La vita e l’opera di Salgado non è semplice: è densa, dolorosa, difficile. E lo è perché è un’istantanea delle nostre colpe. Nel corso dei suoi viaggi ha avuto modo di assistere a vere e proprie tragedie. Tragedie che verranno mostrate, innalzandosi a latenti protagoniste del film. Salgado le racconta come se stesse parlando ad un amico, fissandolo profondamente e intensamente – e il peso dello sguardo lo avvertirete per tutti i 120 minuti. Guardare questo film è un’impresa emotiva, in quanto ha intrinseco il potenziale di poter cambiare un qualcosa nella gente. E’ il lungometraggio di una persona che si assume la responsabilità di mostrarci tutto ciò che non vediamo, sia perché ci viene nascosto e sia perché distogliamo lo sguardo. E porta con sé l’ambizione di aprire gli occhi al mondo e la speranza in un cambiamento che forse solo la forza delle immagini può portare. La prima volta che vidi Il sale della terra non sapevo cosa aspettarmi. Alla fine della pellicola ero quasi in lacrime. Rimane dentro, come rimangono dentro le sue fotografie.
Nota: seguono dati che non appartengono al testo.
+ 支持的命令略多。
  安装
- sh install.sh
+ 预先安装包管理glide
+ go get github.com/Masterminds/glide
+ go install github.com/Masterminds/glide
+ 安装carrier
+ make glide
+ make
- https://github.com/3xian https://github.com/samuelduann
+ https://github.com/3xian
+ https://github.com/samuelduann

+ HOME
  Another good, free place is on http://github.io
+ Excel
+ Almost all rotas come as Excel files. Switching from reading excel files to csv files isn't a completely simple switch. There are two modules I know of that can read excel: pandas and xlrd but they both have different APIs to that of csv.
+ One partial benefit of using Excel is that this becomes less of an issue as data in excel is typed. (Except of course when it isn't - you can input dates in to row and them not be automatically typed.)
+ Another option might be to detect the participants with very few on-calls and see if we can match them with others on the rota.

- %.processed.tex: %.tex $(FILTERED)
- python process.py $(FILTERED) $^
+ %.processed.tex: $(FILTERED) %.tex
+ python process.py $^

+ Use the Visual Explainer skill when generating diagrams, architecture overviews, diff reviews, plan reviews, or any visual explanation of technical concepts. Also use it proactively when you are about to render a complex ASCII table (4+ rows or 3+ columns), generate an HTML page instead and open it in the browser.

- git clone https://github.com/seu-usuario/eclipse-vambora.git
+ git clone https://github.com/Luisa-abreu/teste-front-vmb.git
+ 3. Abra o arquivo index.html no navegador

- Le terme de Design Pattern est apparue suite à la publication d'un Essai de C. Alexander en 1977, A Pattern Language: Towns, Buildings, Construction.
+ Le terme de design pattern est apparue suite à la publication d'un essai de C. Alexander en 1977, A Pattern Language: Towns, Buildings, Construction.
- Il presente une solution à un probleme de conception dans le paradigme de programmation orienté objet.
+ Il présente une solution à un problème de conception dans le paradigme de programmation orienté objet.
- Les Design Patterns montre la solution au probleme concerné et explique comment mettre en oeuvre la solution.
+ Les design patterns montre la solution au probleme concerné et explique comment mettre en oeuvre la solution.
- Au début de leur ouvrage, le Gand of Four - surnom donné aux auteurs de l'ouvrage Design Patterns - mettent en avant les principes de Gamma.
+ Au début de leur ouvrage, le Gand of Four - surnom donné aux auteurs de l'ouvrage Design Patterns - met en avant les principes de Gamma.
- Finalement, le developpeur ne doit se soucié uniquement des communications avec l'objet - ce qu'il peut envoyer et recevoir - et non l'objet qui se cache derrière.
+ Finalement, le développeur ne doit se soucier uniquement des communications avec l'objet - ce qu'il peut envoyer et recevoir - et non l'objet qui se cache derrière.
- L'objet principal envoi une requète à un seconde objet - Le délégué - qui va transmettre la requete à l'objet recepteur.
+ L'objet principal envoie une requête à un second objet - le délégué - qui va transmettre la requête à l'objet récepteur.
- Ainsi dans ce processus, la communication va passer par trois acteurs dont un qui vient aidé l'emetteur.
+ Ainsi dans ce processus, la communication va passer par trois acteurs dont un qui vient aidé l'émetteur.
Dunque questo film è la chiave per comprendere appieno l’opera di uno dei fotografi più importanti di sempre, del principe del bianco e nero, e di tutto ciò che sta dietro le sue foto. Prenderne visione prima di visitare la sua mostra al PAN di Napoli aiuta a comprendere il lavoro di Genesis e la sua complessità. Non sono solo foto. E’ un tributo. Un tributo al mondo e alla natura, da parte di una delle persone che più tra tutti ha avuto modo di vedere i danni compiuti dalla nostra razza a se stessa e al suo pianeta. Un tributo che esalta la bellezza, ma che nasce dalla sofferenza. Nostalgico, melanconico e pregno di saudade.